Di Giulia Guazzaloca (Università di Bologna)

In Europa la Seconda Guerra mondiale si era conclusa da pochi mesi quando lo storico Alan J.P. Taylor lanciò alcune provocatorie domande dai microfoni della BBC, domande a suo avviso imprescindibili per il futuro delle liberal-democrazie. Registrando il generalizzato entusiasmo degli europei per la «pianificazione» e l’intervento della «mano pubblica», si chiedeva se possa esistere «la libertà senza il capitalismo» e se sia possibile «conciliare il collettivismo economico con l’individualismo intellettuale». «Da parte mia – concluse – se ho fiducia in qualcosa è in questo: il Continente che ha dato i natali sia a Rousseau che a Marx, che ha prodotto tanto la Dichiarazione dei Diritti dell’Uomo quanto il Manifesto Comunista, produrrà anche una risposta al problema del nostro tempo». Taylor aveva dunque colto il nodo cruciale da cui prese le mosse la rilegittimazione dei sistemi politici europei dopo il 1945: se la domanda di «socialismo» appariva difficilmente eliminabile nell’Europa distrutta dalla guerra, essa doveva però conciliarsi con la grande lezione dell’umanesimo liberale: la libertà e i diritti individuali. In Gran Bretagna (e non solo) a tracciare la strada di questa conciliazione furono proposte di politica economica elaborate da John M. Keynes e da un altro brillante economista liberale, William Beveridge.

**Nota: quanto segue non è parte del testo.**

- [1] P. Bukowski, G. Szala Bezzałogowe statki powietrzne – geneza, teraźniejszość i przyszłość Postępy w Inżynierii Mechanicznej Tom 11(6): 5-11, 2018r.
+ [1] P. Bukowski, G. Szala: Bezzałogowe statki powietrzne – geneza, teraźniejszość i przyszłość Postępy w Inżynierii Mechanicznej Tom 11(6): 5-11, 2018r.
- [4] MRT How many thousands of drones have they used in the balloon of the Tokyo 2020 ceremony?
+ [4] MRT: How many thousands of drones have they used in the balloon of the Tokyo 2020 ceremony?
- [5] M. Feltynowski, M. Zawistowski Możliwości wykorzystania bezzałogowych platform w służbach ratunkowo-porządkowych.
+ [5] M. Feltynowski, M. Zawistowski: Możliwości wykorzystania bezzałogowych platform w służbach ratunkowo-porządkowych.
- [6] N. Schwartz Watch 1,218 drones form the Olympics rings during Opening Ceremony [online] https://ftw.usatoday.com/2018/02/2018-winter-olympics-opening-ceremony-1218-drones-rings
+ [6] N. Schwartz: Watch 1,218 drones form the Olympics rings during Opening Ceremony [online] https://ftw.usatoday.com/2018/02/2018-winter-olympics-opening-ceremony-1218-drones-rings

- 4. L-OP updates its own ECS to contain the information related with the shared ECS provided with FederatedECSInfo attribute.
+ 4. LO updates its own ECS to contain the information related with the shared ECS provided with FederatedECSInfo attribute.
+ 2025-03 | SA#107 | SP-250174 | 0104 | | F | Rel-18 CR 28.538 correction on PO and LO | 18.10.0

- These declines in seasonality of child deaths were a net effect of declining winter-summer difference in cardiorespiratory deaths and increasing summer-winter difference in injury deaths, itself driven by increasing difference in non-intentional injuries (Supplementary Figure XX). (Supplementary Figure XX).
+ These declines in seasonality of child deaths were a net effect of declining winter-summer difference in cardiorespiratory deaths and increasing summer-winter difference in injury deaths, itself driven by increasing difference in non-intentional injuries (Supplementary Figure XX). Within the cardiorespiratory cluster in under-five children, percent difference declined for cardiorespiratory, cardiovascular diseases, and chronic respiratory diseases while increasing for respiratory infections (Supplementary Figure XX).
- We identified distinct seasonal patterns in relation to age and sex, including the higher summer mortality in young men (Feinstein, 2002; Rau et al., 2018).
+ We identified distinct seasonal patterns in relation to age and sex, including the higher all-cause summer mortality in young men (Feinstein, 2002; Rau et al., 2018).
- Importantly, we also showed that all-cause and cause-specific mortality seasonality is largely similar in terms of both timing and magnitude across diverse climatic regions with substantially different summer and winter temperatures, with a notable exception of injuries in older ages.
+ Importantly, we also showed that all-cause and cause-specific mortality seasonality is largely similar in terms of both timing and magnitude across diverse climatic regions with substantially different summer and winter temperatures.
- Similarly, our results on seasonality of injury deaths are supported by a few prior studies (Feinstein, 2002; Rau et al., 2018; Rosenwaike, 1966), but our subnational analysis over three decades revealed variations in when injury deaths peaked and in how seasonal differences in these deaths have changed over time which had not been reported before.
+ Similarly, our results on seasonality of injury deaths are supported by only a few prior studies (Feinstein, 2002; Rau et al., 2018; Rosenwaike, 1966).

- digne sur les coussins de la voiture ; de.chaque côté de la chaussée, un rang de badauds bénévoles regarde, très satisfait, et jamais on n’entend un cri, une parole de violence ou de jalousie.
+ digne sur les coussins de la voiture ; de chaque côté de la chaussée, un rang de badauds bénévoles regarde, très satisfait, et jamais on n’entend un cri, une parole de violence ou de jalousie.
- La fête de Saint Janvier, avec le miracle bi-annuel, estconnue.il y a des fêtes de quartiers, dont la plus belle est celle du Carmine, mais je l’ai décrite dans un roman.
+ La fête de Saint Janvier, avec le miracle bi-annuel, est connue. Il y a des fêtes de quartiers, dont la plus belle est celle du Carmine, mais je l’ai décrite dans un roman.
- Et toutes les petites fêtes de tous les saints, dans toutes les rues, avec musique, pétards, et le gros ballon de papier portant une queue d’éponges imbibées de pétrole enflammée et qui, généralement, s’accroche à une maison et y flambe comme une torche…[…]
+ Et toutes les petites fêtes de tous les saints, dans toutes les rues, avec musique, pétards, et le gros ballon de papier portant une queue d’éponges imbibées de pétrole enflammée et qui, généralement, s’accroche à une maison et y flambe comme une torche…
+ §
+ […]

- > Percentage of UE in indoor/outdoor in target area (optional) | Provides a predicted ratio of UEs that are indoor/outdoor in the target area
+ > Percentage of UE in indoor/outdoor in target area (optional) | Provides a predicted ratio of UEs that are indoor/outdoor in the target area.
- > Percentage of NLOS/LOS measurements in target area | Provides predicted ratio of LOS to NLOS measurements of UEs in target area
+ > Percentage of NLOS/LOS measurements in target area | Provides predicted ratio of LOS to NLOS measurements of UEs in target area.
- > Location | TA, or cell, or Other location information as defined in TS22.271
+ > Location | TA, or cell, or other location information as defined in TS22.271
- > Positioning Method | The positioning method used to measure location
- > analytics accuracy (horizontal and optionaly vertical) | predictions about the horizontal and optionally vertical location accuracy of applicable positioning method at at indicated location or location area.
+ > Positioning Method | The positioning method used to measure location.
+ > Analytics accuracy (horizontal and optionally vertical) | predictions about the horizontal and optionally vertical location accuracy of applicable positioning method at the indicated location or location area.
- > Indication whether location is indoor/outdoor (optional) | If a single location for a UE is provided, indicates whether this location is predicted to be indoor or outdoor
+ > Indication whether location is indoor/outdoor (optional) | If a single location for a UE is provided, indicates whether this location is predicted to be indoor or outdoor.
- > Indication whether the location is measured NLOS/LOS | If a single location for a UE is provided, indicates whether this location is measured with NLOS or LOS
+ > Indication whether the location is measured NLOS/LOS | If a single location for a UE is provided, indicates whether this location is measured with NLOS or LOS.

Già direttore della London School of Economics dal 1919 al 1937 e in seguito dell’University College di Oxford, Beveridge balzò agli onori delle cronache nel 1942 quando il capo del governo Winston Churchill gli affidò la presidenza di una commissione incaricata di elaborare un piano di previdenza sociale per il dopoguerra. Il rapporto finale, intitolato Social Insurance and Allied Services ma noto fin da subito come Rapporto Beveridge, venne pubblicato nel dicembre 1942 e, nonostante il carattere tecnico e specialistico, fu un successo clamoroso in Gran Bretagna e all’estero con decine di migliaia di copie vendute in poche settimane. Vi si proponeva un piano di sicurezza sociale, basato su proposte concrete e realizzabili, di tipo universalistico e tale da fornire a tutti i cittadini un livello accettabile di sostentamento; come disse Churchill, era un programma di tutela sociale «dalla culla alla tomba». L’ambizione di Beveridge era infatti quella di eliminare la povertà attraverso un piano integrato e onnicomprensivo di assicurazioni sociali, includenti il servizio sanitario nazionale, misure contro la disoccupazione, sgravi fiscali per i figli a carico. L’insieme di tali misure avrebbe dovuto garantire la «liberazione dal bisogno» che tuttavia, secondo Beveridge, era «solo uno dei cinque giganti sulla strada della ricostruzione» e, in fondo, «il più facile da combattere»; gli altri erano la malattia, l’ignoranza, lo squallore e la disoccupazione. Si trattava di un programma innovativo e ad ampio raggio, ben oltre il semplice contrasto alla povertà da cui pure aveva preso le mosse, fin dalla metà dell’Ottocento, la cosiddetta «questione sociale». 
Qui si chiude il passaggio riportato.